-- Try it --
Scan the material below for lines with the word "none". Reply with the count and no other words.

-- Records provided --

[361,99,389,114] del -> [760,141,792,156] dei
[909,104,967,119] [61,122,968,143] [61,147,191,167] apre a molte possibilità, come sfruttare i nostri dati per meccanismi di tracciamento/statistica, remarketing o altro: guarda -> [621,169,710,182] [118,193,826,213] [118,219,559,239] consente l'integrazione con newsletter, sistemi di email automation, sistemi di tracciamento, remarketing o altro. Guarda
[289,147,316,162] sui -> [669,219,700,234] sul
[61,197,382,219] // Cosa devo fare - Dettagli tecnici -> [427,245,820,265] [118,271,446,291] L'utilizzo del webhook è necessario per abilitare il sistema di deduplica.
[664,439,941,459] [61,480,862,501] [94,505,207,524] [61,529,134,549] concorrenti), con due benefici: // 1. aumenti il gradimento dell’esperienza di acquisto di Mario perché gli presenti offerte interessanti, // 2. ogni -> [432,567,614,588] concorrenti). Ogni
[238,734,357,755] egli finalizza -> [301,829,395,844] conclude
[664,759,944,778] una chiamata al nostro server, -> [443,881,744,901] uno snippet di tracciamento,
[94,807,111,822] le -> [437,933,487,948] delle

---

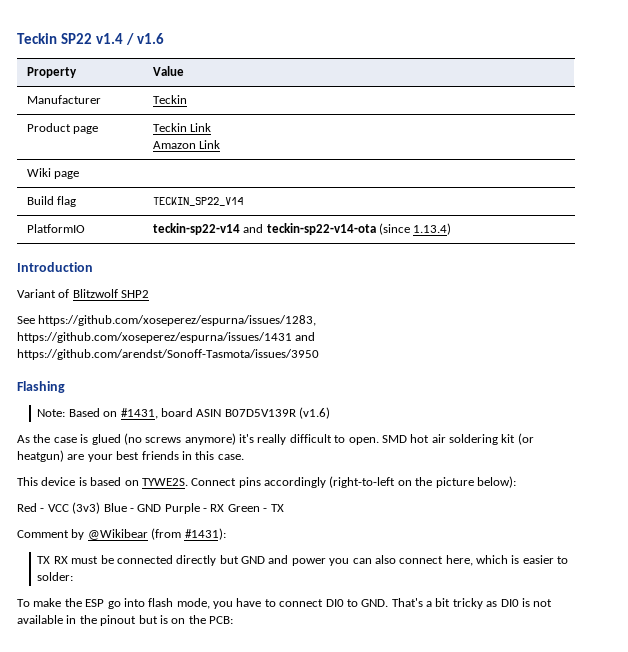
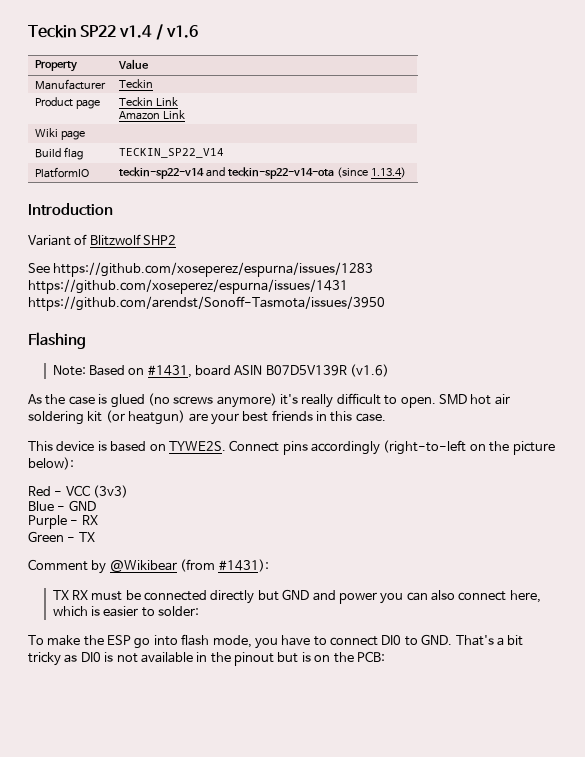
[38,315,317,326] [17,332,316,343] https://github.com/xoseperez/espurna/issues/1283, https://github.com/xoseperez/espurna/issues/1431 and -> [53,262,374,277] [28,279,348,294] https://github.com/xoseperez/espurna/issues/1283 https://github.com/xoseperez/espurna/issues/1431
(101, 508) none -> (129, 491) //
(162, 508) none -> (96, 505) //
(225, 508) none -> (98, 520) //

-- Task result --
3